Reasons for the failure of Germany in World War II
Backing to the year 1933, National Socialist Adolf Hitler became the leader of Germany and began a massive rearming campaign. This worried France and the United Kingdom, who had lost much in the previous war, as well as Italy, which saw its territorial ambitions threatened by those of Germany. Hitler was convinced that fate had chosen him to rescue a humiliated nation from the shackles of the Versailles Treaty, from Bolsheviks and Jews. Thus he wanted to wage war in order to recover Germany. Eventually, in 1939 with the German invasion of Poland, the World War II’s European battleground began.

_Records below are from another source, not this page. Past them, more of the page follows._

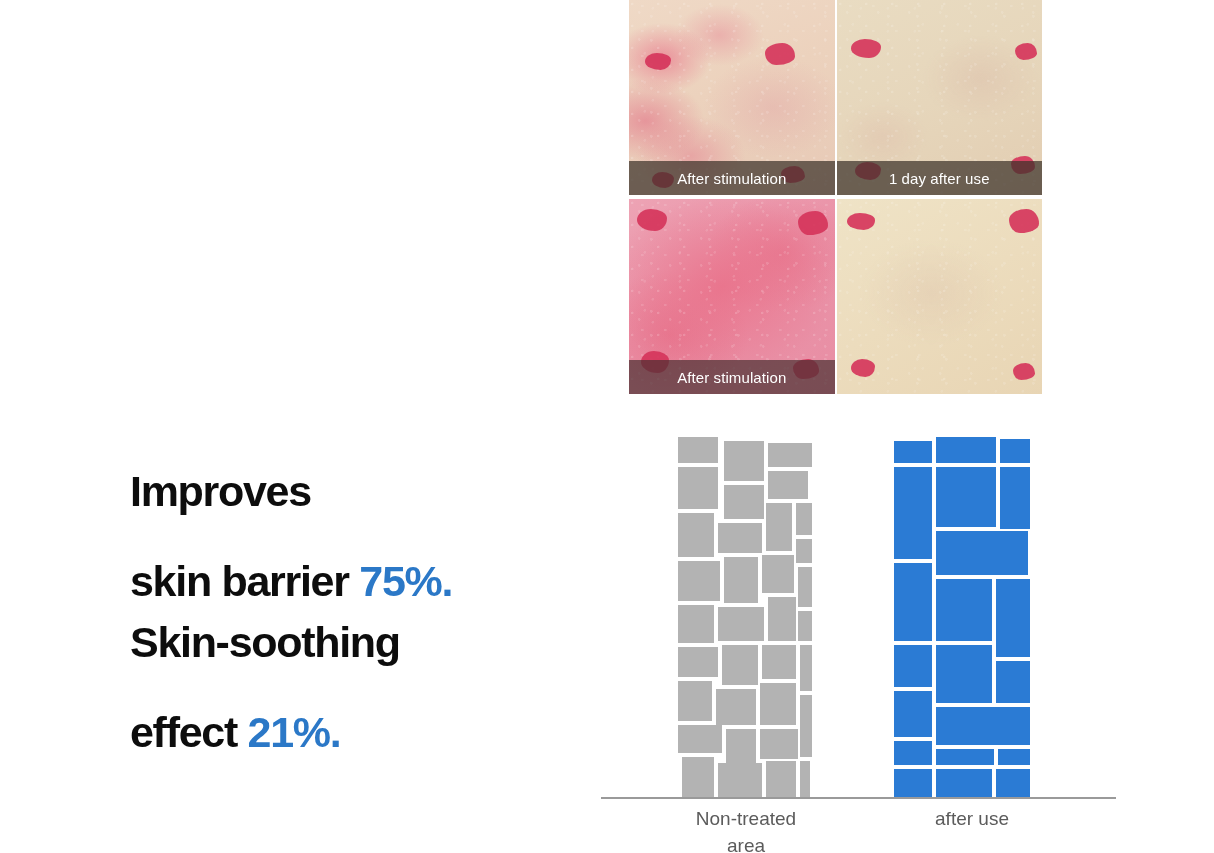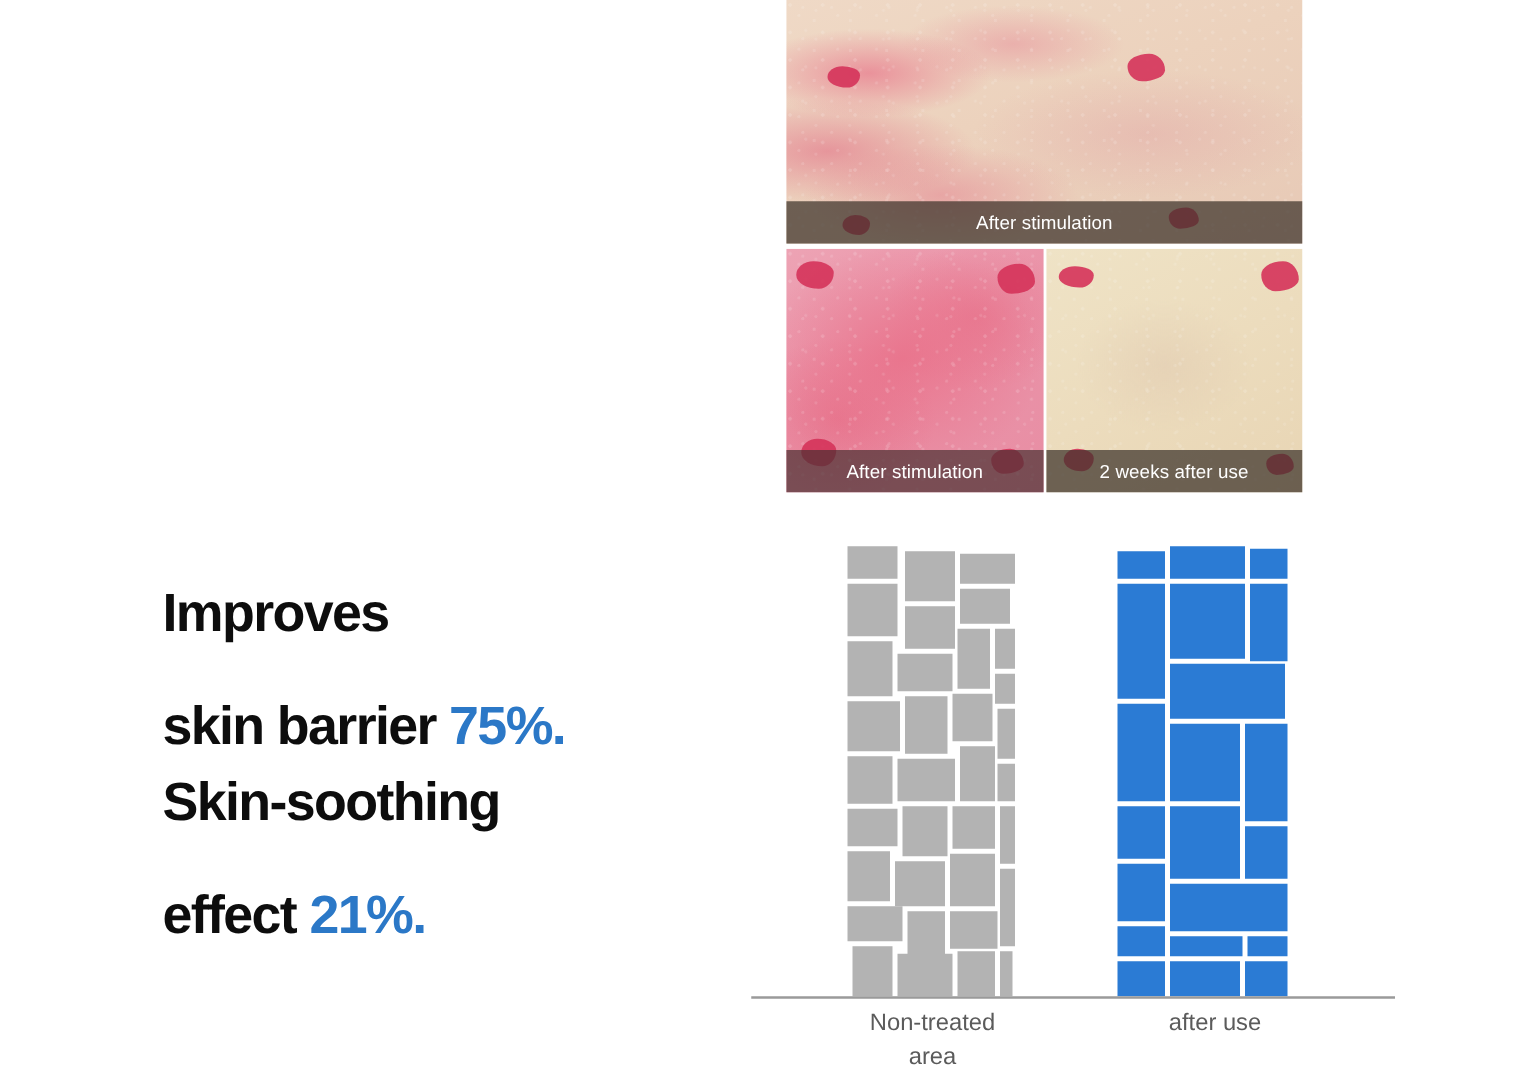--- a/index.html
+++ b/index.html
@@ -134,40 +134,48 @@
     <div class="photo-row">
       <div class="photo-cell">
         <div class="skin skin-irritated-1"></div>
         <div class="speckle"></div>
         <div class="spot" style="left:8%;  top:27%; width:26px; height:17px;"></div>
         <div class="spot s2" style="left:66%; top:22%; width:30px; height:22px;"></div>
         <div class="spot" style="left:11%; top:88%; width:22px; height:16px;"></div>
         <div class="spot s2" style="left:74%; top:85%; width:24px; height:17px;"></div>
         <div class="photo-caption">After stimulation</div>
       </div>
+      <div class="photo-cell">
+        <div class="skin skin-calm-1"></div>
+        <div class="speckle"></div>
+        <div class="spot" style="left:7%;  top:20%; width:30px; height:19px;"></div>
+        <div class="spot s2" style="left:87%; top:22%; width:22px; height:17px;"></div>
+        <div class="spot" style="left:9%;  top:83%; width:26px; height:18px;"></div>
+        <div class="spot s2" style="left:85%; top:80%; width:24px; height:18px;"></div>
+        <div class="photo-caption">1 day after use</div>
+      </div>
     </div>
 
     <div class="photo-row">
       <div class="photo-cell">
         <div class="skin skin-irritated-2"></div>
         <div class="speckle"></div>
         <div class="spot" style="left:4%;  top:5%;  width:30px; height:22px;"></div>
         <div class="spot s2" style="left:82%; top:6%;  width:30px; height:24px;"></div>
         <div class="spot" style="left:6%;  top:78%; width:28px; height:22px;"></div>
         <div class="spot s2" style="left:80%; top:82%; width:26px; height:20px;"></div>
         <div class="photo-caption cap-dark">After stimulation</div>
       </div>
       <div class="photo-cell">
         <div class="skin skin-healed"></div>
         <div class="speckle"></div>
         <div class="spot" style="left:5%;  top:7%;  width:28px; height:17px;"></div>
         <div class="spot s2" style="left:84%; top:5%;  width:30px; height:24px;"></div>
         <div class="spot" style="left:7%;  top:82%; width:24px; height:18px;"></div>
         <div class="spot s2" style="left:86%; top:84%; width:22px; height:17px;"></div>
-        <div class="photo-caption">2 weeks after use</div>
       </div>
     </div>
 
   </div>
 
   <div class="chart">
 
     <div class="bar-wrap" id="bar-gray">
       <div class="brick g" style="left:2px;  top:0px;   width:40px; height:26px;"></div>
       <div class="brick g" style="left:48px; top:4px;   width:40px; height:40px;"></div>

On September 1st 1939, German armies invaded Poland and henceforth Hitler’s main energies were devoted to the conduct of a war he had unleashed to dominate Europe and secure Germany 's "living space". The first phase of World War II was dominated by German Blitzkrieg tactics: sudden shock attacks against airfields, communications, military installations, using fast mobile armor and infantry to follow up on the first wave of bomber and fighter aircraft. Poland was overrun in less than one month, Denmark and Norway in two months, Holland, Belgium, Luxemburg and France in six weeks. After the fall of France in June 1940 only Great Britain stood firm. Just as what he had prophesied at the end of January 1939, that "if the international financial Jewry within and outside Europe should succeed once more in dragging the nations into a war, the result will be, not the Bolshevization of the world and thereby the victory of Jewry, but the annihilation of the Jewish race in Europe".(Evans, R. J., 2005 ). For many points to the reparation payments that Germans had to pay after the first world war as the cause of this downturn. Both through envy and despise, he and many other Germans began to scapegoat the Jews as the cause of all their suffering. Jews were slaughtered during the World War II by German armies.